What Keeps Her Balanced
For someone who talks so openly about stress and mental health, Andrea has been deliberate about building her own coping toolkit. She goes for walks in nature. She goes to the gym. And then there is dance, which has been part of her life since childhood, starting with competitive Highland dancing and expanding from there.
“Dance gives me a complete mental break. When I’m in a class or workshop, I’m fully present, focused on the movement, and everything else fades away. It’s also such a positive environment.”
She also admires, genuinely, the people who know how to switch off. Not as a performance of wellness, but as a functional skill. “I’ve experienced first-hand how overwhelming stress can be, especially in a demanding field like veterinary medicine. So when I meet people who have healthy ways of coping, who can genuinely relax and create boundaries for themselves, I find that incredibly inspiring.”
There is something useful in that framing. The ability to decompress is not a personality trait you either have or do not. It is a skill that can be built, practiced, and refined. Andrea is still building hers, and she is honest about that too.
What She Wants the World to Understand
Andrea has a clear answer to the question of what change she would most like to see. She wants people to understand what the veterinary profession actually is, and who the people in it actually are.
“There’s a growing narrative that vets are driven by money rather than care, and that couldn’t be further from the truth. Every single person I’ve met in this field is here because they care deeply about animals. This isn’t a career people fall into. It’s something we’ve worked towards for years, often from a very young age.”
She is also clear-eyed about the emotional cost that goes unseen. “Losing patients, not being able to provide treatment due to financial limitations, and facing criticism from the public.
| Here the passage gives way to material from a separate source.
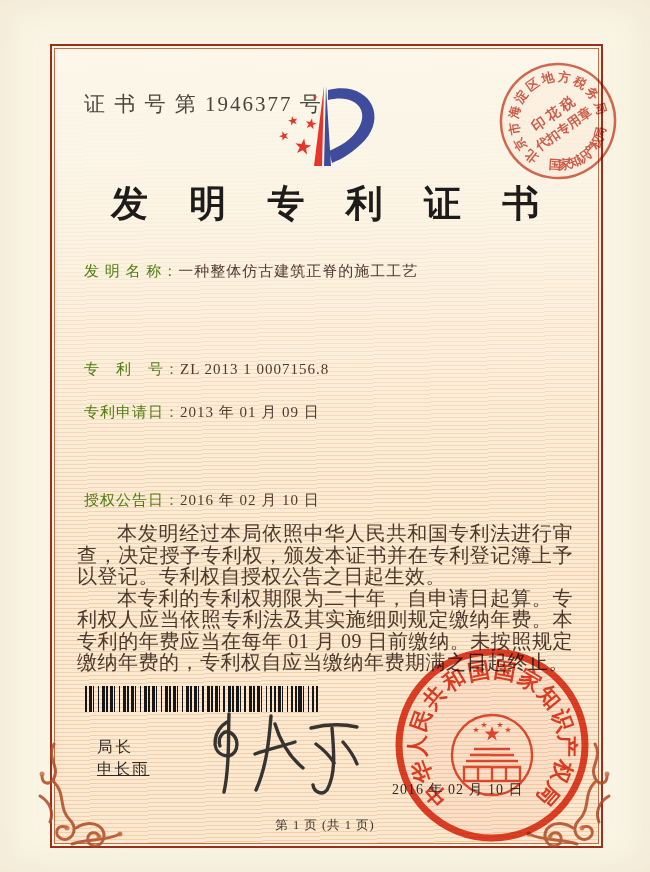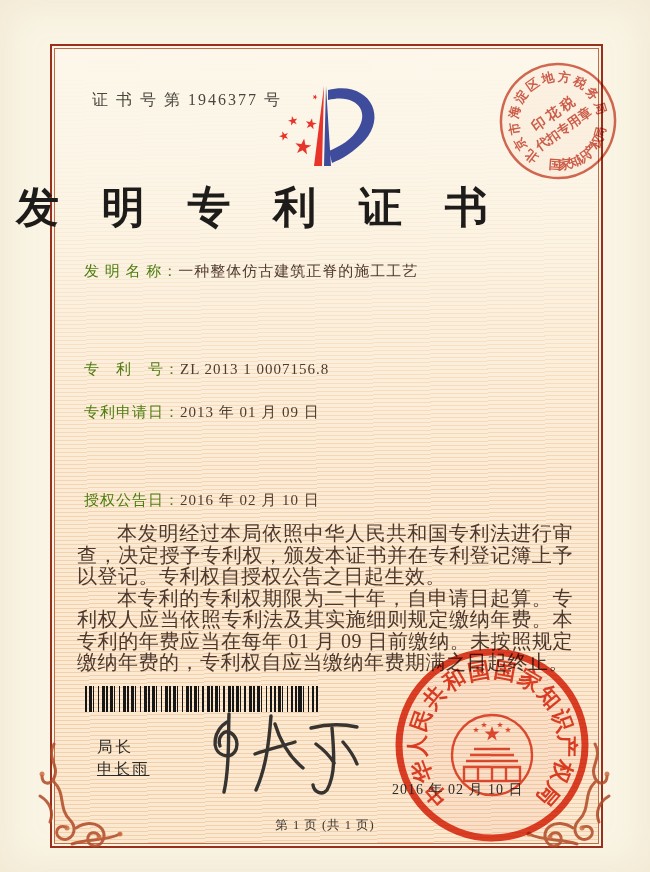"证 书 号 第 1946377" .cert-number { font-size: 16px -> 21px; left: 92px -> 84px }
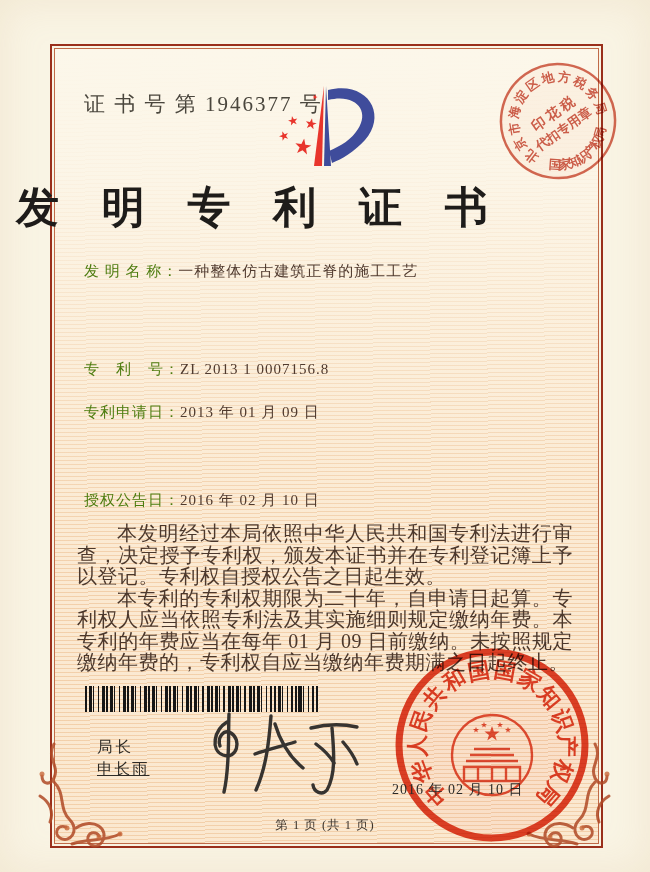"发 明 专 利 证" .title { font-size: 43px -> 37px; text-align: left -> center }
It all adds up. The profession has one of the highest rates of burnout and mental health struggles, yet there’s still so much misunderstanding.”
Her solution is not defensive or resigned. It is the same one that drives her platform: transparency. “As vets and future vets, we need to share more about what we do, why we do it, and the impact it has on us. The more we open up that conversation, the more we can rebuild trust and understanding.”
What Comes Next
Andrea is still in her fourth year and, by her own description, still figuring out exactly which direction her career will take. She has a particular interest in exotic species and can imagine a path that combines that with small animal practice or a mixed practice environment. She is, in other words, exactly where a fourth-year student should be: curious, open, and building toward something without yet knowing the precise shape of it.
What she already has, though, is the platform, the voice, and the instinct to share honestly with the people who are a few steps behind her on the same path. That is not a small thing in a profession where so many people have done the hard work of getting there and then found themselves quietly struggling on the other side of the gate.
The big sister energy is real. And the profession is better for it.